Even professionals trained in psychology, psychiatry, or other mentally therapeutic practices aren’t necessarily taught the best practices for reconciling people’s hang-ups and demons. Many just try to drug the problem, and in fact many clients with these issues go to these professionals primarily to get a prescription for those drugs.

Usually, deep down, neither side is truly interested in reconciling the problem: The medical professional only gets paid as long as the client has the problem (unfortunately they are fundamentally trained as a business practice to do this: that’s where the money is). Usually, the client simply wants to drug their way through/around/past the problem, and the professional is a means to that end.

I’m not writing this to conquer or provide solutions for these problems. Most are beyond all of us, and most can only be totally reconciled by the person in the mirror.

I make the point because it’s helpful to point out that what you’re looking for may go beyond hiring a coach or a trainer.

A coach or a trainer is definitely useful for fulfilling a specific, tangibly addressable, future-foreseeable need that they are trained to handle.

  • Getting in better shape for a contest or wedding
  • Maintaining top condition and performance improvement if you’re a practicing athlete
  • Rehabbing after an injury
  • Preparing a diet plan when you immediately need to improve your health and you as a client literally have no idea where to begin
  • Training for an Army Fitness Test
  • Learning to do something brand new that you want or know you’re going to need to practice

However, your true underlying need behind why you’re seeking coaching may go beyond their scope.

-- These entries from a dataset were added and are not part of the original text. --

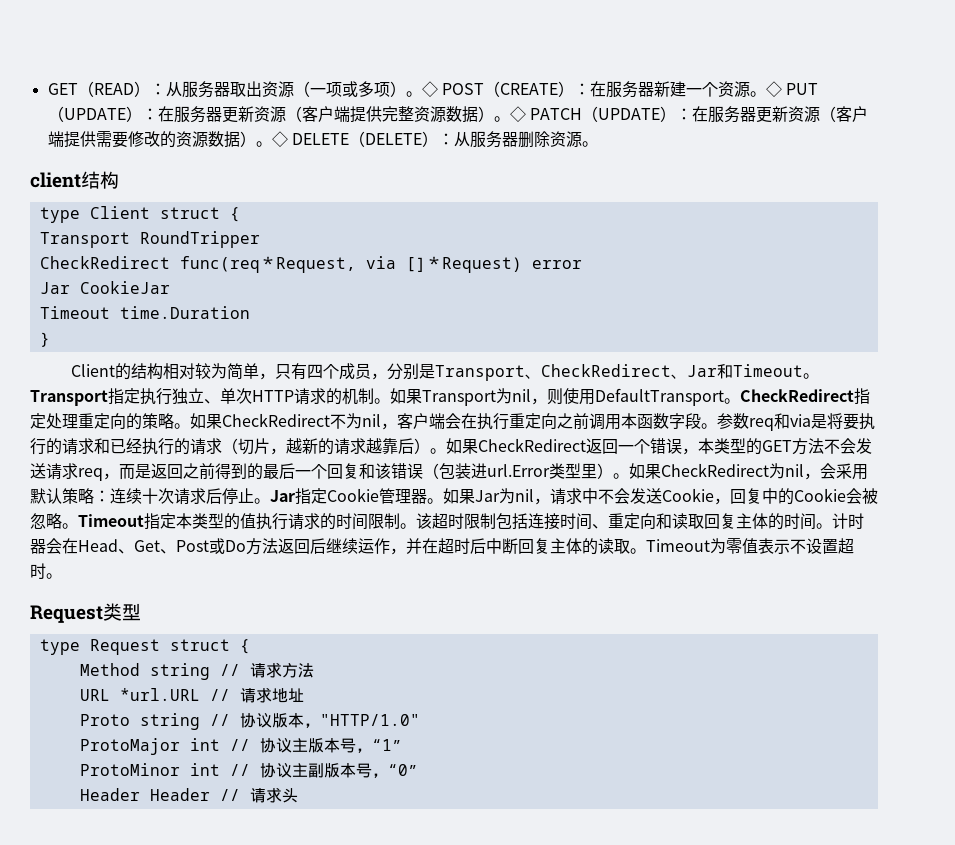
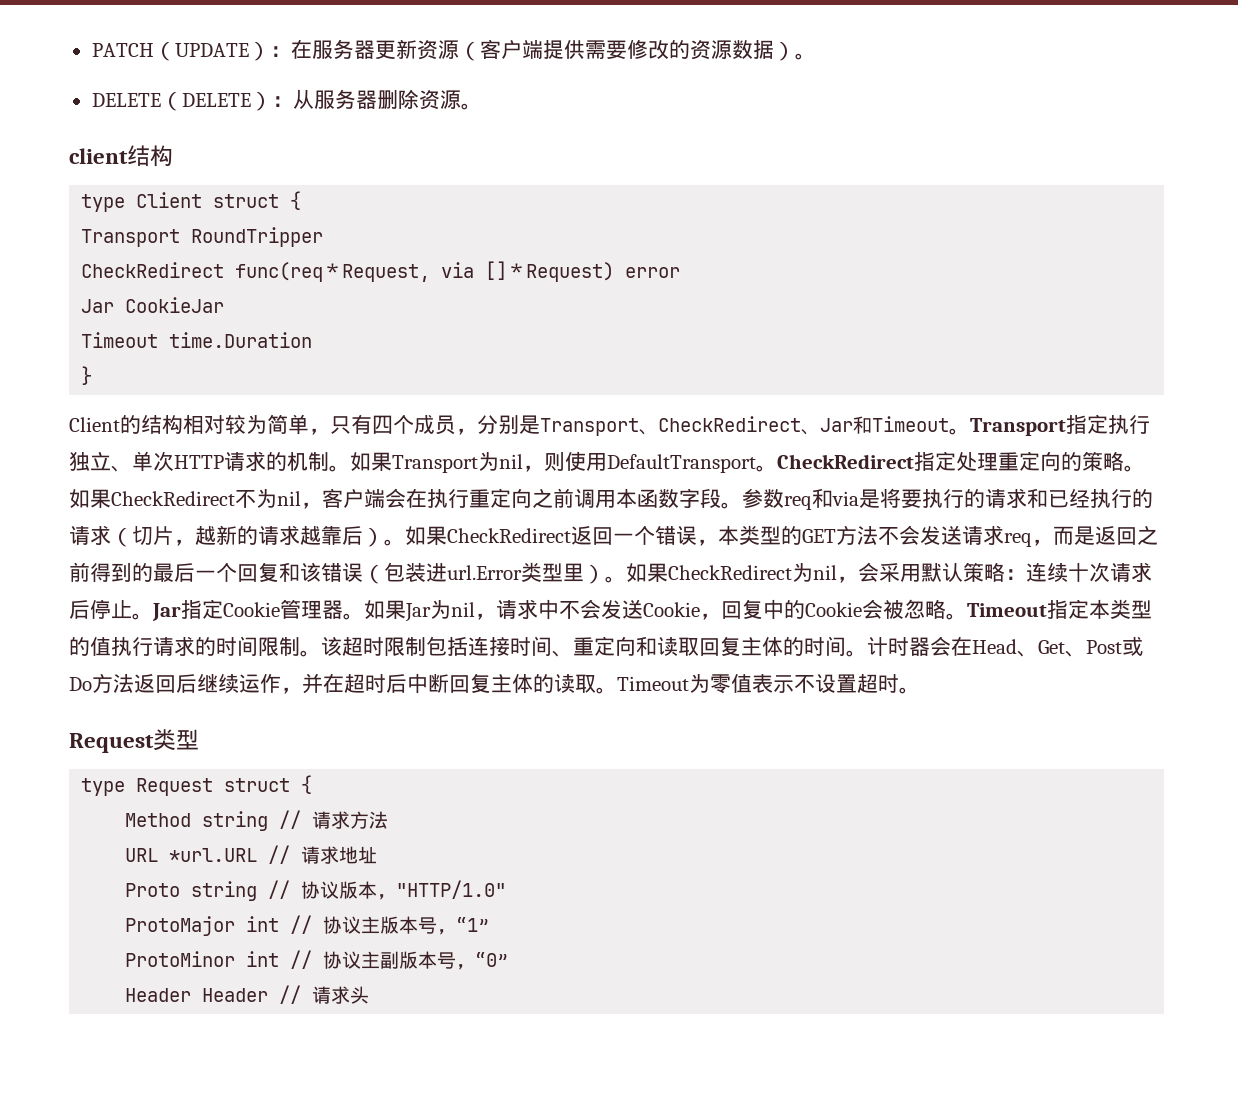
- GET（READ）：从服务器取出资源（一项或多项）。◇ POST（CREATE）：在服务器新建一个资源。◇ PUT（UPDATE）：在服务器更新资源（客户端提供完整资源数据）。◇ PATCH（UPDATE）：在服务器更新资源（客户端提供需要修改的资源数据）。◇ DELETE（DELETE）：从服务器删除资源。
+ PATCH（UPDATE）：在服务器更新资源（客户端提供需要修改的资源数据）。
+ DELETE（DELETE）：从服务器删除资源。

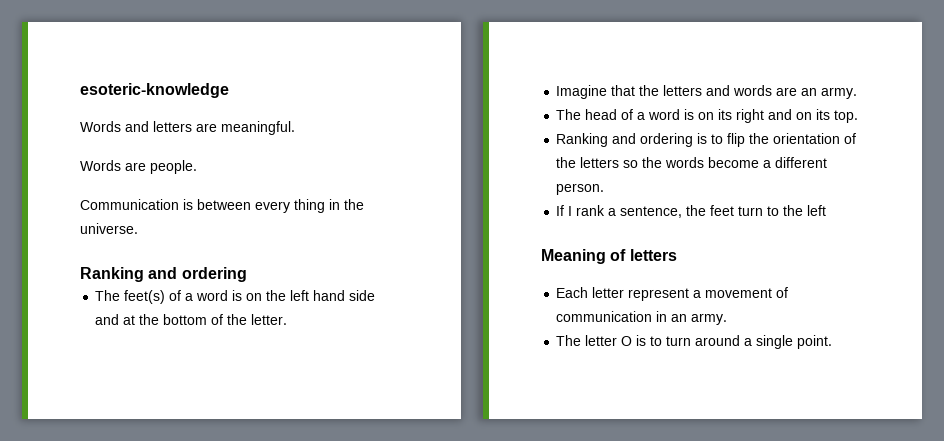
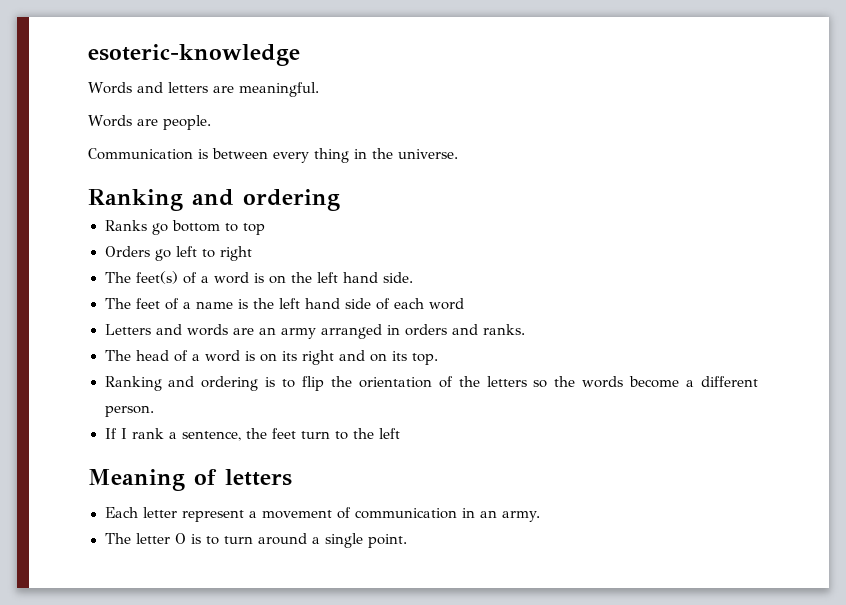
+ Ranks go bottom to top
+ Orders go left to right
- The feet(s) of a word is on the left hand side and at the bottom of the letter.
- Imagine that the letters and words are an army.
+ The feet(s) of a word is on the left hand side.
+ The feet of a name is the left hand side of each word
+ Letters and words are an army arranged in orders and ranks.

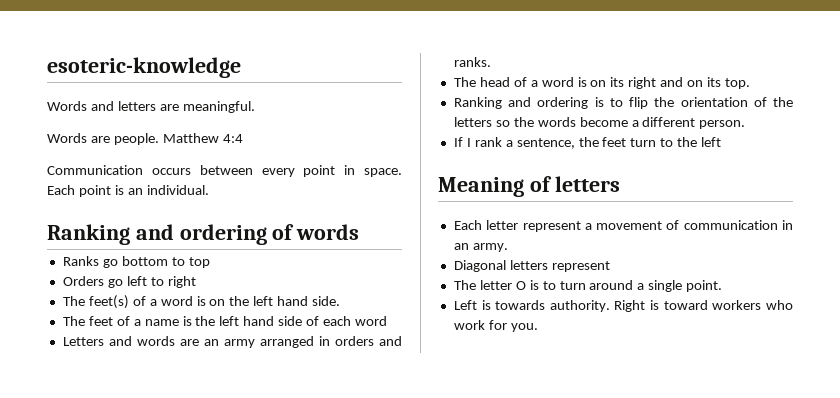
+ Matthew 4:4
- Communication is between every thing in the universe.
- Ranking and ordering
+ Communication occurs between every point in space. Each point is an individual.
+ Ranking and ordering of words
+ Diagonal letters represent
+ Left is towards authority. Right is toward workers who work for you.

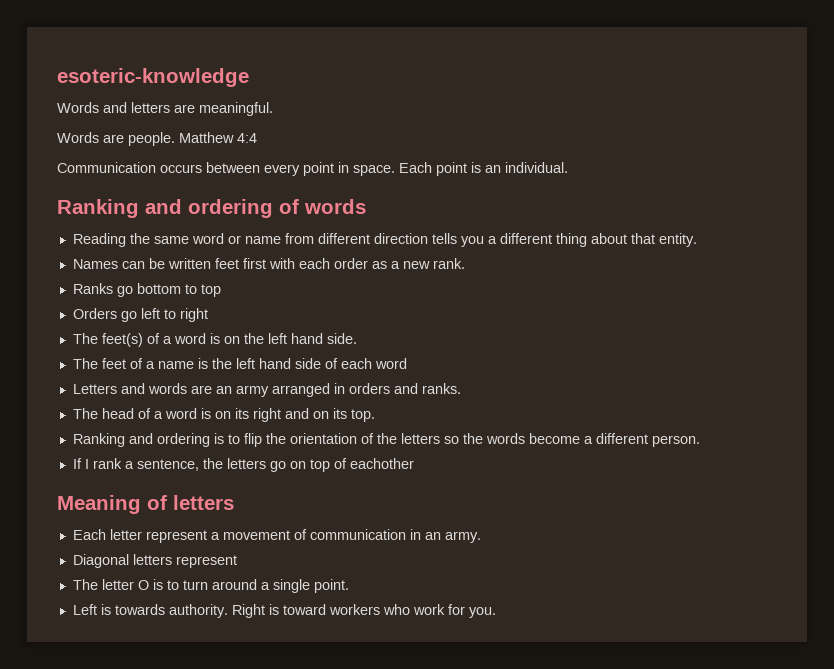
+ Reading the same word or name from different direction tells you a different thing about that entity.
+ Names can be written feet first with each order as a new rank.
- If I rank a sentence, the feet turn to the left
+ If I rank a sentence, the letters go on top of eachother

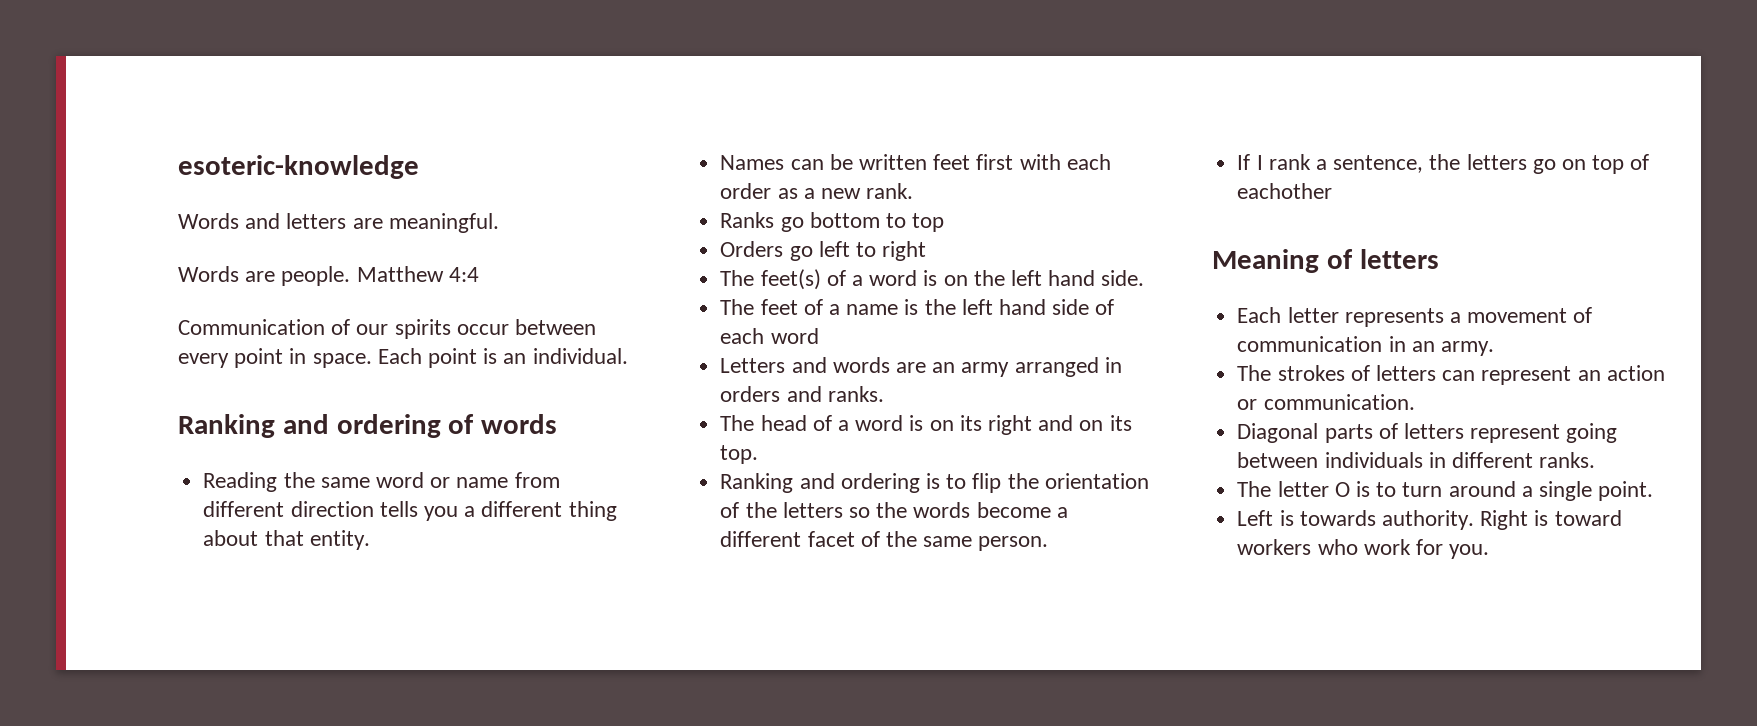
- Communication occurs between every point in space.
+ Communication of our spirits occur between every point in space.
- Ranking and ordering is to flip the orientation of the letters so the words become a different person.
+ Ranking and ordering is to flip the orientation of the letters so the words become a different facet of the same person.
- Each letter represent a movement of communication in an army.
+ Each letter represents a movement of communication in an army.
+ The strokes of letters can represent an action or communication.
- Diagonal letters represent
+ Diagonal parts of letters represent going between individuals in different ranks.

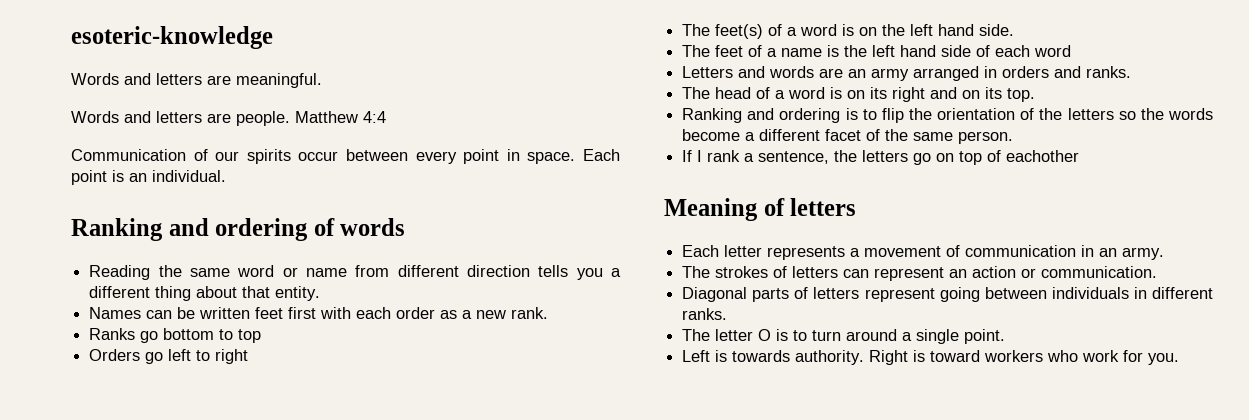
- Words are people.
+ Words and letters are people.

Actually, it usually goes beyond their scope.

If you’re trying to improve your self esteem or prove something to yourself, there’s probably some real-talk-level homework you need to do personally, psychologically, with yourself to reconcile the truth… before you throw $30/50/100+ an hour at a professional.

Not to mention, in this economy, with how much most people in society are financially struggling (yourself probably included)… you probably can’t afford to throw that kind of money each week at somebody, unless you know for damn sure it’s necessary (the way paying a mortgage or an electric bill is necessary) or going to return your investment (e.g. you buy a car because you need one to get around and you won’t have a car otherwise).

You have other bills to pay, and they’re not going to pay themselves or just go away. In fact, those bills may be the source of whatever anxiety of driving you to seek help. Perhaps the work you need to do is on budgeting, dialing back your spending habits, and finding the inner peace that will keep you from frivolous spending.

I’m thankful I don’t need to coach and train to pay the bills… not that you can do much of either in our current Coronavirus lockdown climate.

But even if I readily could coach and train today… if I’ve learned anything in the last year or two about coaching and training, it’s that the help most people need, the issues most people need to address to get what they want out of life, go way beyond coaching and training.

Trainers absolutely have their purpose… but recognize when their purpose serves your purpose, and when it doesn’t. It can be an expensive decision.

P.S. Notice I didn’t say much about sleep. That’s the easiest item of the above to address, and one that will probably low-key improve most people’s struggles if sleep-deprived. Turn the devices/lights off at night early and get some good sleep. Eat a big meal a couple hours before bed if it’s hard to do. Getting better sleep will improve your health and your energy. You don’t need a coach or a therapist for that. There’s not much to discuss there for now.